▸ Dataset entries

■ ■ ■ ■ ■ ■ ■

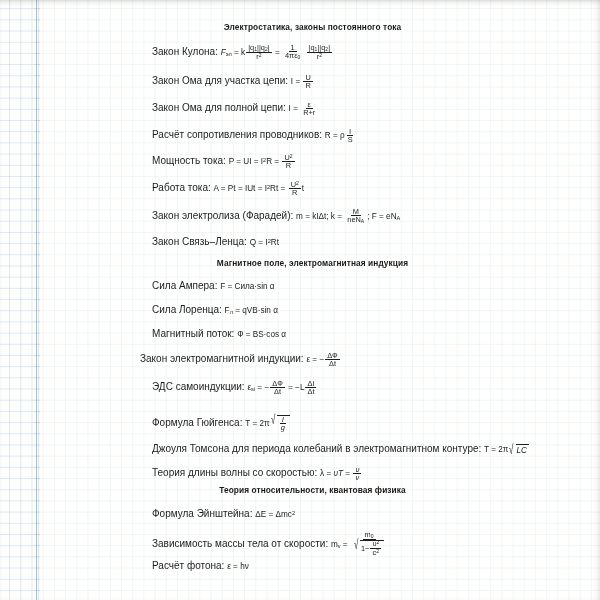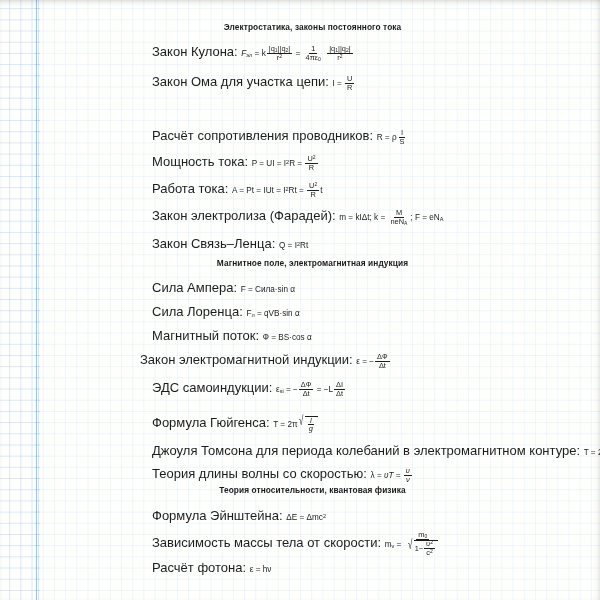--- a/index.html
+++ b/index.html
@@ -78,21 +78,21 @@
     color: #1a1a1a;
     letter-spacing: 0.1px;
   }
 
   .formula-line {
     font-size: 8.2px;
     color: #1c1c1c;
     white-space: nowrap;
   }
 
-  .lbl { font-size: 13px; }
+  .lbl { font-size: 10px; }
 
   
   .eq { font-style: italic; }
   .frac {
     display: inline-flex;
     flex-direction: column;
     align-items: center;
     vertical-align: middle;
     font-size: 7.4px;
     line-height: 1.05;
@@ -165,20 +165,29 @@
   <div class="row formula-line" style="left:152px; top:74px;">
     <span class="lbl">Закон Ома для участка цепи: </span>
     <span>
       I = <span class="frac">
           <span class="num">U</span>
           <span class="den">R</span>
         </span>
     </span>
   </div>
 
+  <div class="row formula-line" style="left:152px; top:101px;">
+    <span class="lbl">Закон Ома для полной цепи: </span>
+    <span>
+      I = <span class="frac">
+          <span class="num">ε</span>
+          <span class="den">R+r</span>
+        </span>
+    </span>
+  </div>
 
   <div class="row formula-line" style="left:152px; top:128px;text-align:right;">
     <span class="lbl">Расчёт сопротивления проводников: </span>
     <span>
       R = ρ<span class="frac">
           <span class="num">l</span>
           <span class="den">S</span>
         </span>
     </span>
   </div>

■ ■ ■ ■ ■ ■ ■

▸ Task objective
Transcribe the records above exactly, excluding every picture.

▸ Your response
--- a/index.html
+++ b/index.html
@@ -78,21 +78,21 @@
     color: #1a1a1a;
     letter-spacing: 0.1px;
   }
 
   .formula-line {
     font-size: 8.2px;
     color: #1c1c1c;
     white-space: nowrap;
   }
 
-  .lbl { font-size: 13px; }
+  .lbl { font-size: 10px; }
 
   
   .eq { font-style: italic; }
   .frac {
     display: inline-flex;
     flex-direction: column;
     align-items: center;
     vertical-align: middle;
     font-size: 7.4px;
     line-height: 1.05;
@@ -165,20 +165,29 @@
   <div class="row formula-line" style="left:152px; top:74px;">
     <span class="lbl">Закон Ома для участка цепи: </span>
     <span>
       I = <span class="frac">
           <span class="num">U</span>
           <span class="den">R</span>
         </span>
     </span>
   </div>
 
+  <div class="row formula-line" style="left:152px; top:101px;">
+    <span class="lbl">Закон Ома для полной цепи: </span>
+    <span>
+      I = <span class="frac">
+          <span class="num">ε</span>
+          <span class="den">R+r</span>
+        </span>
+    </span>
+  </div>
 
   <div class="row formula-line" style="left:152px; top:128px;text-align:right;">
     <span class="lbl">Расчёт сопротивления проводников: </span>
     <span>
       R = ρ<span class="frac">
           <span class="num">l</span>
           <span class="den">S</span>
         </span>
     </span>
   </div>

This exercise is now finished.